*** Exercise data Section Begins ***
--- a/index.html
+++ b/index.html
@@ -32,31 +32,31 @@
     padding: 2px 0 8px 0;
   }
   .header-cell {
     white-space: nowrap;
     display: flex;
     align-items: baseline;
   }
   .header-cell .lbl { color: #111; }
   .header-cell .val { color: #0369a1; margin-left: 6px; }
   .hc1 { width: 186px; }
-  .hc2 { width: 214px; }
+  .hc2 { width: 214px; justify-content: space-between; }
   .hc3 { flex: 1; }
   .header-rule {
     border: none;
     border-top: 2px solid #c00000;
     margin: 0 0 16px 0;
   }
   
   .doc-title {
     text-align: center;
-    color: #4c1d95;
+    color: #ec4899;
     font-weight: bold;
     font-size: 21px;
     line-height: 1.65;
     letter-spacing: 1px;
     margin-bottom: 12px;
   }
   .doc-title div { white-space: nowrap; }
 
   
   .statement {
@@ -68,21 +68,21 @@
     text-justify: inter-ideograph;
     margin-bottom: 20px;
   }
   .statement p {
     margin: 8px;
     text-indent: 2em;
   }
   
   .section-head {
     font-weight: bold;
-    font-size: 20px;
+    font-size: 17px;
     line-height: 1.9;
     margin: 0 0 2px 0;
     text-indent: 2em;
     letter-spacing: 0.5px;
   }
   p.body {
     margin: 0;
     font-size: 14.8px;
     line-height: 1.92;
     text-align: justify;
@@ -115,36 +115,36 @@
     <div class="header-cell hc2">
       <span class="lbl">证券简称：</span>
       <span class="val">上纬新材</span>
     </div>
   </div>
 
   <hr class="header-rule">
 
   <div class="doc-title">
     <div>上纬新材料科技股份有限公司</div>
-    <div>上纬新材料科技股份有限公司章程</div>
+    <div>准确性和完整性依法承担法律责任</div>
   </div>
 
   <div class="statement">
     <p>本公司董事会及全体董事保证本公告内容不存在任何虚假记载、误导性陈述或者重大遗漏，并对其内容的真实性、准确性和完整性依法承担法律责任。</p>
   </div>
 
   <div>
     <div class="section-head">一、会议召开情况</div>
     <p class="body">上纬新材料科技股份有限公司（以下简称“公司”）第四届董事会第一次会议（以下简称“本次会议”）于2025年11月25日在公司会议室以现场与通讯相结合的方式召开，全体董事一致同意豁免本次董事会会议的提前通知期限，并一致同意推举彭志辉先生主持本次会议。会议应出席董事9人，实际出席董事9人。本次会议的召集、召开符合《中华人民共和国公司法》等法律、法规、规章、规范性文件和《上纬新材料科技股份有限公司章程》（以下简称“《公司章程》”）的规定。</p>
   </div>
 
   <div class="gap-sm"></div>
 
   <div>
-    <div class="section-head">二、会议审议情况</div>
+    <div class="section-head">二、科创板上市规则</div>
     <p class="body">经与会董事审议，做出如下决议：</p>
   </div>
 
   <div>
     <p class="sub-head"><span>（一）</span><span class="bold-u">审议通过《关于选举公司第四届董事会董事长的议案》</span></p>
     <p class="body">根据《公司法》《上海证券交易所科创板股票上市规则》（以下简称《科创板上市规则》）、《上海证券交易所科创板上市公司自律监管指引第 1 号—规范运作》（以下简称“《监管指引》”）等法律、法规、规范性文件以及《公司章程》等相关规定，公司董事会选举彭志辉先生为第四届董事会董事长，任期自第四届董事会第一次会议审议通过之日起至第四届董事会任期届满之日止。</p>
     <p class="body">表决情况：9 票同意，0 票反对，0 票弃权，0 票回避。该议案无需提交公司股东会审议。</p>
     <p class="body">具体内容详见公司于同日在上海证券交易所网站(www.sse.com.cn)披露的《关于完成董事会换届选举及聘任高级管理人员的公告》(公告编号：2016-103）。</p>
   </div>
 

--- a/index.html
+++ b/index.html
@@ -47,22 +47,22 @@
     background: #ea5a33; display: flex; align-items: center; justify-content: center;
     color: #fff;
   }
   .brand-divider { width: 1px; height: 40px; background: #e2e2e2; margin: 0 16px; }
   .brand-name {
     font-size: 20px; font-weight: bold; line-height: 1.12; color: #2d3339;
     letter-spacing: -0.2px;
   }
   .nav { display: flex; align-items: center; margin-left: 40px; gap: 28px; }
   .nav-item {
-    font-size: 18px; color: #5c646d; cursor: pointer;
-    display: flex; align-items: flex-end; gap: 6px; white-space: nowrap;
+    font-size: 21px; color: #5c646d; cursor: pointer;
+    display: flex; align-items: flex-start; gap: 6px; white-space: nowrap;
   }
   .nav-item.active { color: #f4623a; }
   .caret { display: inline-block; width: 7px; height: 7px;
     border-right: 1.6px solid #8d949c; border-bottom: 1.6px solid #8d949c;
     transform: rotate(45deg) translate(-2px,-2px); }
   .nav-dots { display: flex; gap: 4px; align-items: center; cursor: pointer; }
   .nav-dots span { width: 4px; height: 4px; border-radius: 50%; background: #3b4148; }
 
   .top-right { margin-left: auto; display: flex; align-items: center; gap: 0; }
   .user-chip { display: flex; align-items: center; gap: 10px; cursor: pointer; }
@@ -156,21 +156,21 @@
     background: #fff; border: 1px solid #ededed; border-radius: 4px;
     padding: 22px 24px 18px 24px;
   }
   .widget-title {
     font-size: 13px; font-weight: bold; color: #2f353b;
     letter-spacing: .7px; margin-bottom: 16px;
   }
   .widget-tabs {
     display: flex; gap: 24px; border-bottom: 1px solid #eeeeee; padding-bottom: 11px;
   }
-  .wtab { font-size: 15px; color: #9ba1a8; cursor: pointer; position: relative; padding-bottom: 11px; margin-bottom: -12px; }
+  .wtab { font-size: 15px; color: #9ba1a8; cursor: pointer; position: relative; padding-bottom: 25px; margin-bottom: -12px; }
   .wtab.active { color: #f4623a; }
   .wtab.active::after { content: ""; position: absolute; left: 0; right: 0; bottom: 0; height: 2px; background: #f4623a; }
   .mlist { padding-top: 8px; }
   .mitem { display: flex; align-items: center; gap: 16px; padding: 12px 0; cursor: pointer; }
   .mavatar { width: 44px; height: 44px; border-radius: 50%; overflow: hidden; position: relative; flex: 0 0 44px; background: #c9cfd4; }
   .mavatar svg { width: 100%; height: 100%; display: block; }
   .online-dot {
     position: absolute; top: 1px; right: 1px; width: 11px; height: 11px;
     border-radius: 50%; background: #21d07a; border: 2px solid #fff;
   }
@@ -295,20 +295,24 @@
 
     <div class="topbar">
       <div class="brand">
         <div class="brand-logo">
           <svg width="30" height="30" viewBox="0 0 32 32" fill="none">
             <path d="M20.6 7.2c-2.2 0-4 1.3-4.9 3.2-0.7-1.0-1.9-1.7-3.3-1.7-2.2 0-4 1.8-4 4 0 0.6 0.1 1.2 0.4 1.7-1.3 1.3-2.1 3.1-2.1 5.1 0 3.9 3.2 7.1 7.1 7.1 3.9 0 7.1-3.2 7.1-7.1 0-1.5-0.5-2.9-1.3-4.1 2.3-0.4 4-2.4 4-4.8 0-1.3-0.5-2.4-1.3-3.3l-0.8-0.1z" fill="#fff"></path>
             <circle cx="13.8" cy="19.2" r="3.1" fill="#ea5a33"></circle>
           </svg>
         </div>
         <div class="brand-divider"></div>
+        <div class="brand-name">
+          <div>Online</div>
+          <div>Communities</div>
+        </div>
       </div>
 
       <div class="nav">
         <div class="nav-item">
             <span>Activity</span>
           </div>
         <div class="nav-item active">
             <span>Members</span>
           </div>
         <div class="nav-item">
*** Exercise data Section Ends ***
**Your task:** Could you write out all the records exactly, please?

**Solution to this problem:**
--- a/index.html
+++ b/index.html
@@ -32,31 +32,31 @@
     padding: 2px 0 8px 0;
   }
   .header-cell {
     white-space: nowrap;
     display: flex;
     align-items: baseline;
   }
   .header-cell .lbl { color: #111; }
   .header-cell .val { color: #0369a1; margin-left: 6px; }
   .hc1 { width: 186px; }
-  .hc2 { width: 214px; }
+  .hc2 { width: 214px; justify-content: space-between; }
   .hc3 { flex: 1; }
   .header-rule {
     border: none;
     border-top: 2px solid #c00000;
     margin: 0 0 16px 0;
   }
   
   .doc-title {
     text-align: center;
-    color: #4c1d95;
+    color: #ec4899;
     font-weight: bold;
     font-size: 21px;
     line-height: 1.65;
     letter-spacing: 1px;
     margin-bottom: 12px;
   }
   .doc-title div { white-space: nowrap; }
 
   
   .statement {
@@ -68,21 +68,21 @@
     text-justify: inter-ideograph;
     margin-bottom: 20px;
   }
   .statement p {
     margin: 8px;
     text-indent: 2em;
   }
   
   .section-head {
     font-weight: bold;
-    font-size: 20px;
+    font-size: 17px;
     line-height: 1.9;
     margin: 0 0 2px 0;
     text-indent: 2em;
     letter-spacing: 0.5px;
   }
   p.body {
     margin: 0;
     font-size: 14.8px;
     line-height: 1.92;
     text-align: justify;
@@ -115,36 +115,36 @@
     <div class="header-cell hc2">
       <span class="lbl">证券简称：</span>
       <span class="val">上纬新材</span>
     </div>
   </div>
 
   <hr class="header-rule">
 
   <div class="doc-title">
     <div>上纬新材料科技股份有限公司</div>
-    <div>上纬新材料科技股份有限公司章程</div>
+    <div>准确性和完整性依法承担法律责任</div>
   </div>
 
   <div class="statement">
     <p>本公司董事会及全体董事保证本公告内容不存在任何虚假记载、误导性陈述或者重大遗漏，并对其内容的真实性、准确性和完整性依法承担法律责任。</p>
   </div>
 
   <div>
     <div class="section-head">一、会议召开情况</div>
     <p class="body">上纬新材料科技股份有限公司（以下简称“公司”）第四届董事会第一次会议（以下简称“本次会议”）于2025年11月25日在公司会议室以现场与通讯相结合的方式召开，全体董事一致同意豁免本次董事会会议的提前通知期限，并一致同意推举彭志辉先生主持本次会议。会议应出席董事9人，实际出席董事9人。本次会议的召集、召开符合《中华人民共和国公司法》等法律、法规、规章、规范性文件和《上纬新材料科技股份有限公司章程》（以下简称“《公司章程》”）的规定。</p>
   </div>
 
   <div class="gap-sm"></div>
 
   <div>
-    <div class="section-head">二、会议审议情况</div>
+    <div class="section-head">二、科创板上市规则</div>
     <p class="body">经与会董事审议，做出如下决议：</p>
   </div>
 
   <div>
     <p class="sub-head"><span>（一）</span><span class="bold-u">审议通过《关于选举公司第四届董事会董事长的议案》</span></p>
     <p class="body">根据《公司法》《上海证券交易所科创板股票上市规则》（以下简称《科创板上市规则》）、《上海证券交易所科创板上市公司自律监管指引第 1 号—规范运作》（以下简称“《监管指引》”）等法律、法规、规范性文件以及《公司章程》等相关规定，公司董事会选举彭志辉先生为第四届董事会董事长，任期自第四届董事会第一次会议审议通过之日起至第四届董事会任期届满之日止。</p>
     <p class="body">表决情况：9 票同意，0 票反对，0 票弃权，0 票回避。该议案无需提交公司股东会审议。</p>
     <p class="body">具体内容详见公司于同日在上海证券交易所网站(www.sse.com.cn)披露的《关于完成董事会换届选举及聘任高级管理人员的公告》(公告编号：2016-103）。</p>
   </div>
 

--- a/index.html
+++ b/index.html
@@ -47,22 +47,22 @@
     background: #ea5a33; display: flex; align-items: center; justify-content: center;
     color: #fff;
   }
   .brand-divider { width: 1px; height: 40px; background: #e2e2e2; margin: 0 16px; }
   .brand-name {
     font-size: 20px; font-weight: bold; line-height: 1.12; color: #2d3339;
     letter-spacing: -0.2px;
   }
   .nav { display: flex; align-items: center; margin-left: 40px; gap: 28px; }
   .nav-item {
-    font-size: 18px; color: #5c646d; cursor: pointer;
-    display: flex; align-items: flex-end; gap: 6px; white-space: nowrap;
+    font-size: 21px; color: #5c646d; cursor: pointer;
+    display: flex; align-items: flex-start; gap: 6px; white-space: nowrap;
   }
   .nav-item.active { color: #f4623a; }
   .caret { display: inline-block; width: 7px; height: 7px;
     border-right: 1.6px solid #8d949c; border-bottom: 1.6px solid #8d949c;
     transform: rotate(45deg) translate(-2px,-2px); }
   .nav-dots { display: flex; gap: 4px; align-items: center; cursor: pointer; }
   .nav-dots span { width: 4px; height: 4px; border-radius: 50%; background: #3b4148; }
 
   .top-right { margin-left: auto; display: flex; align-items: center; gap: 0; }
   .user-chip { display: flex; align-items: center; gap: 10px; cursor: pointer; }
@@ -156,21 +156,21 @@
     background: #fff; border: 1px solid #ededed; border-radius: 4px;
     padding: 22px 24px 18px 24px;
   }
   .widget-title {
     font-size: 13px; font-weight: bold; color: #2f353b;
     letter-spacing: .7px; margin-bottom: 16px;
   }
   .widget-tabs {
     display: flex; gap: 24px; border-bottom: 1px solid #eeeeee; padding-bottom: 11px;
   }
-  .wtab { font-size: 15px; color: #9ba1a8; cursor: pointer; position: relative; padding-bottom: 11px; margin-bottom: -12px; }
+  .wtab { font-size: 15px; color: #9ba1a8; cursor: pointer; position: relative; padding-bottom: 25px; margin-bottom: -12px; }
   .wtab.active { color: #f4623a; }
   .wtab.active::after { content: ""; position: absolute; left: 0; right: 0; bottom: 0; height: 2px; background: #f4623a; }
   .mlist { padding-top: 8px; }
   .mitem { display: flex; align-items: center; gap: 16px; padding: 12px 0; cursor: pointer; }
   .mavatar { width: 44px; height: 44px; border-radius: 50%; overflow: hidden; position: relative; flex: 0 0 44px; background: #c9cfd4; }
   .mavatar svg { width: 100%; height: 100%; display: block; }
   .online-dot {
     position: absolute; top: 1px; right: 1px; width: 11px; height: 11px;
     border-radius: 50%; background: #21d07a; border: 2px solid #fff;
   }
@@ -295,20 +295,24 @@
 
     <div class="topbar">
       <div class="brand">
         <div class="brand-logo">
           <svg width="30" height="30" viewBox="0 0 32 32" fill="none">
             <path d="M20.6 7.2c-2.2 0-4 1.3-4.9 3.2-0.7-1.0-1.9-1.7-3.3-1.7-2.2 0-4 1.8-4 4 0 0.6 0.1 1.2 0.4 1.7-1.3 1.3-2.1 3.1-2.1 5.1 0 3.9 3.2 7.1 7.1 7.1 3.9 0 7.1-3.2 7.1-7.1 0-1.5-0.5-2.9-1.3-4.1 2.3-0.4 4-2.4 4-4.8 0-1.3-0.5-2.4-1.3-3.3l-0.8-0.1z" fill="#fff"></path>
             <circle cx="13.8" cy="19.2" r="3.1" fill="#ea5a33"></circle>
           </svg>
         </div>
         <div class="brand-divider"></div>
+        <div class="brand-name">
+          <div>Online</div>
+          <div>Communities</div>
+        </div>
       </div>
 
       <div class="nav">
         <div class="nav-item">
             <span>Activity</span>
           </div>
         <div class="nav-item active">
             <span>Members</span>
           </div>
         <div class="nav-item">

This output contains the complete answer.